The village of Komatipally has an agrahara (temple located outskirts of the village given by the villagers to the brahmins) of brahmin families. About 20 families are living in the village. The village structure, customs and traditions are totally controlled by brahmins priests. The temple is located at Laxminarasimhaswamy close to a small pond. The brahmins regularly conduct pujas. No other castes can perform their pujas in this temple. Sometimes, the brahmins perfom pujas for the OBC castes, but they are not allowed to enter the sanctum sanctorum at all. When we went to their well to have water they warned us not to do so.
One day all the communities celebrated the Bathukammapanduga (famous in the Telengana region because of its spectacle of women singing and dancing around Bathukamma).

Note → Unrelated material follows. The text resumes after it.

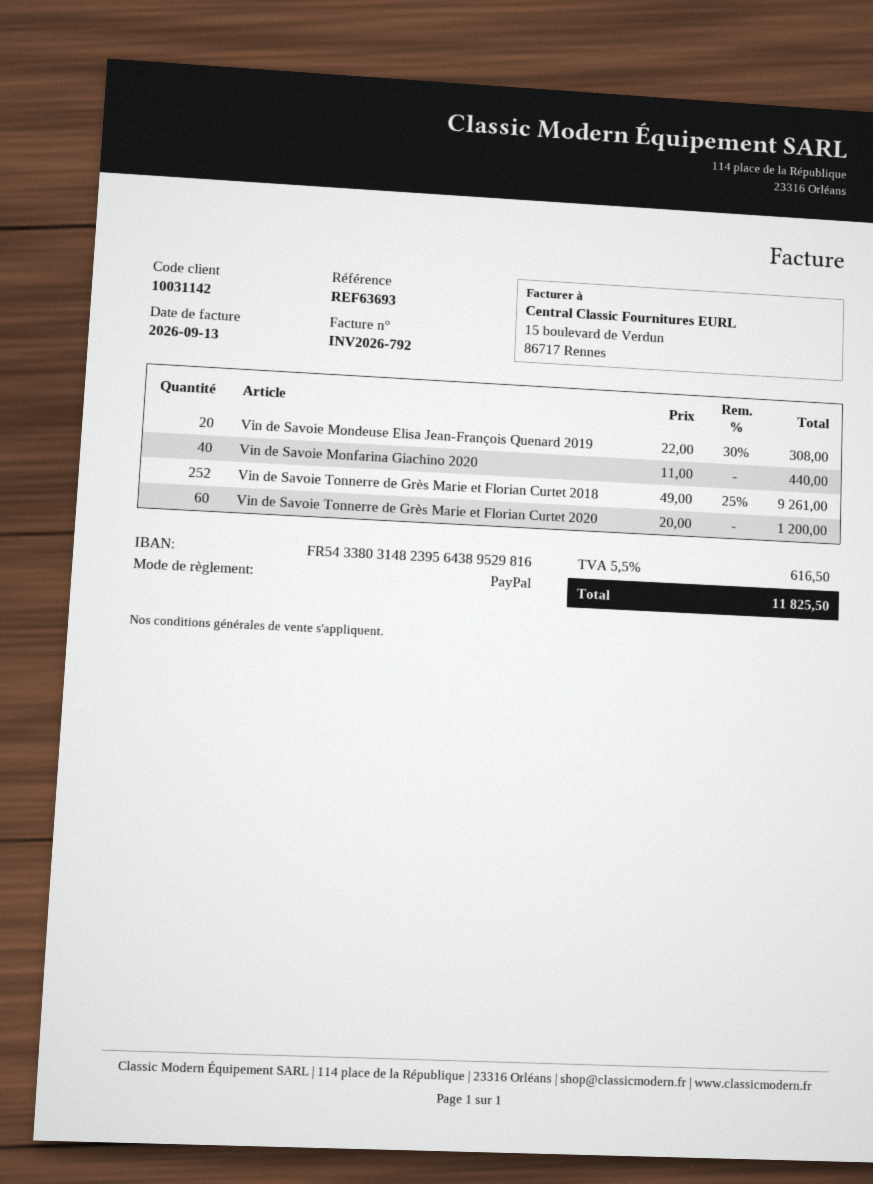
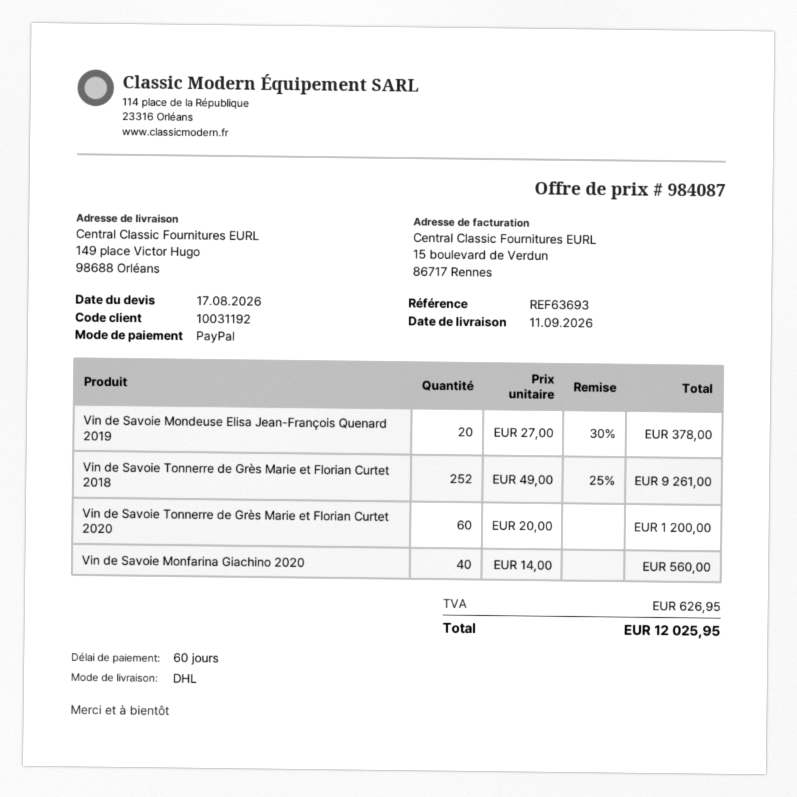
customer number: 10031142 -> 10031192
Vin de Savoie Mondeuse Elisa Jean-François Quenard 2019: 20 x 22.00 - 30% = 308.00 -> 20 x 27.00 - 30% = 378.00
Vin de Savoie Monfarina Giachino 2020: 40 x 11.00 = 440.00 -> 40 x 14.00 = 560.00
tax: 616.50 -> 626.95
total: 11825.50 -> 12025.95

All the upper-caste hindus and OBC castes celebrated the event. When the dalits entered to put their Bathukamma, the dikus attacked them. Dalits filed a case against the brahmins and OBCs. The dalits did not compromise on the case and they won. Today all the dalits and OBC castes participate in the bathukamma panduga. I can’t forget that the event till today.

[Chalamalla Venkateshwarlu is a research scholar in Osmania University, Hyderabad and works for BODHI-Centre for Adivasi Dalit Bahujan Initiatives]


At 4:24 PM, Blogger chalamallavenkateshwarlu said...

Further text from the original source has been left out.